The Misbehaving Object & Assemblages of Personhood

Following Heideggerian philosophy, theorists have argued that it is precisely when objects misbehave, when they resist or escape the immediate control of their makers and users – “when the drill breaks, when the car stalls, when the windows get filthy” (Brown (2001), 4) – that we register their presence (cf. Appadurai 1986). This observation has informed the development of “Thing Theory” in literary studies. The survival of myths today in textual form has made them seductive objects of study for literary theories and models, including anthropomorphism. Jane Bennett for her part has suggested that a touch of anthropomorphism can provide a useful metaphor, making us self-conscious of the world “filled not with ontologically distinct categories of beings (subjects and objects) but with variously composed materialities that form confederations” (Bennett 2010, 99). The danger of over-anthropomorphizing objects and treating myths purely as fiction, however, is the tendency to talk about things as if they were fictional, imaginary, metaphysical objects, infused with human agencies and traits, without any basis in reality. In doing so, we stop short of discussing physical matter in a serious, much broader sense and comprehending the capacity of matter to act within their own repertoires of intentionality and at their own tempos. Anthropomorphism thus can impede our understanding of how humans act in the manner of humans, a tick in the manner of a tick, marble in the manner of marble (Joyce 2015, 21). As such, materials behave within their own specific realm of possible action, within which they have the potential to act in ways that change according to different situations and under different constraints. Therefore, as much as objects in the ancient Scandinavian myths can support and complement the actions of the gods, they also “misbehave.” By this term, I mean the instances in which objects act contrary to human expectations and intentions. This attention to the misbehavior of objects seeks to avoid commitment to the notion that agentive objects are somehow like people and therefore must behave like people.

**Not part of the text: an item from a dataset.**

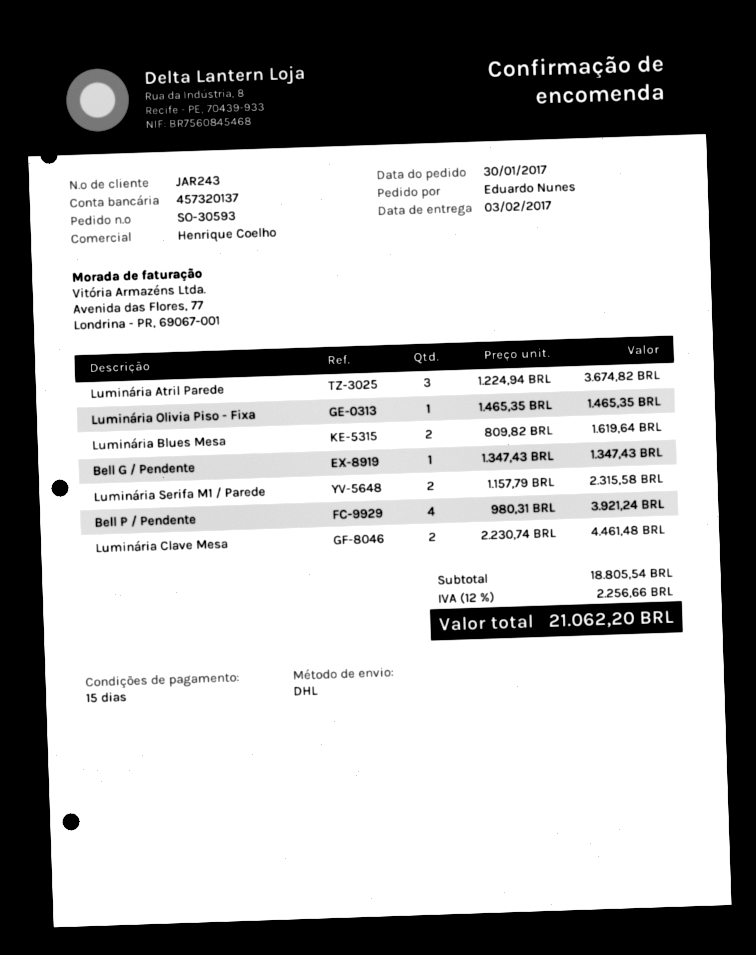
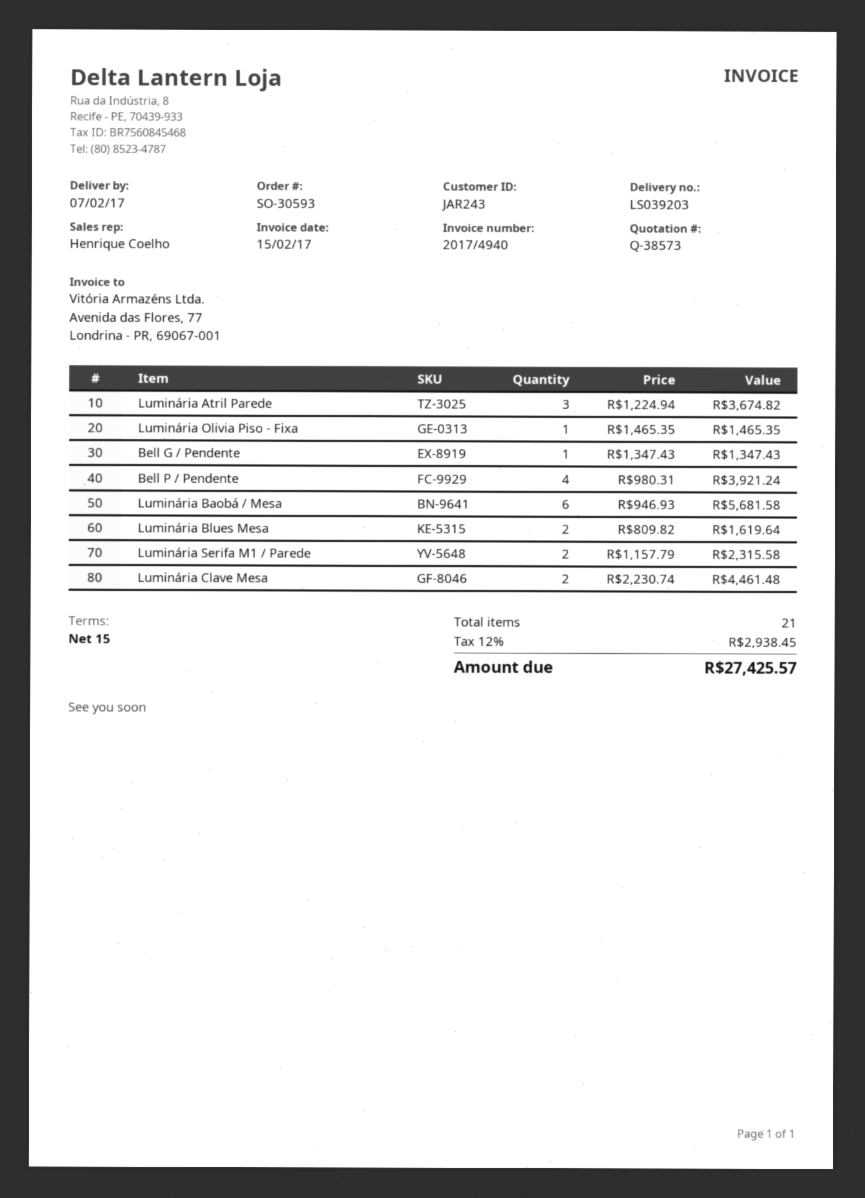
delivery date: 2017-02-03 -> 2017-02-07
Luminária Baobá / Mesa: none -> 6 x 946.93 = 5681.58
tax: 12% = 2256.66 -> 12% = 2938.45
total: 21062.20 -> 27425.57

Although many material objects which appear in ancient Scandinavian oral traditions contain magical properties and indeed are prized possessions of the gods, they are hardly perfect objects. Scholars have often unconsciously diminished the fundamental role that objects play at Ragnarök in pointing out that these divine objects contain flaws. Thor’s hammer, the most prized and iconic of the divine objects, is the most obvious example. While the lightning maker will never miss its target when thrown, the dwarf Eitri makes the hammer shaft too short so that Thor can only hold it with one hand. And in a confrontation with Thor, the giant Skrymir manages to magically redirect the blows of the object that supposedly cannot miss its target. However, rather than interpreting these objects as flawedper se, I would argue that we can more productively interpret each treasure as a “misbehaving object.” I use “misbehavior” here not in the sense of the object’s failure to obey its owner but rather, of having a fluid and adaptable capacity to act in complex ways that are independent, unexpected, and sometimes contradictory. As Bennett reasons, object assemblages are never entirely reducible to the contexts in which their owners place them (Bennett 2010, 5). The hammer Mjölnir leaves Thor’s hand entirely, effectively killing giants on its own terms. Regardless of its relationship to animate beings, namely Thor, the object is able to act according to its own agency and intentionality.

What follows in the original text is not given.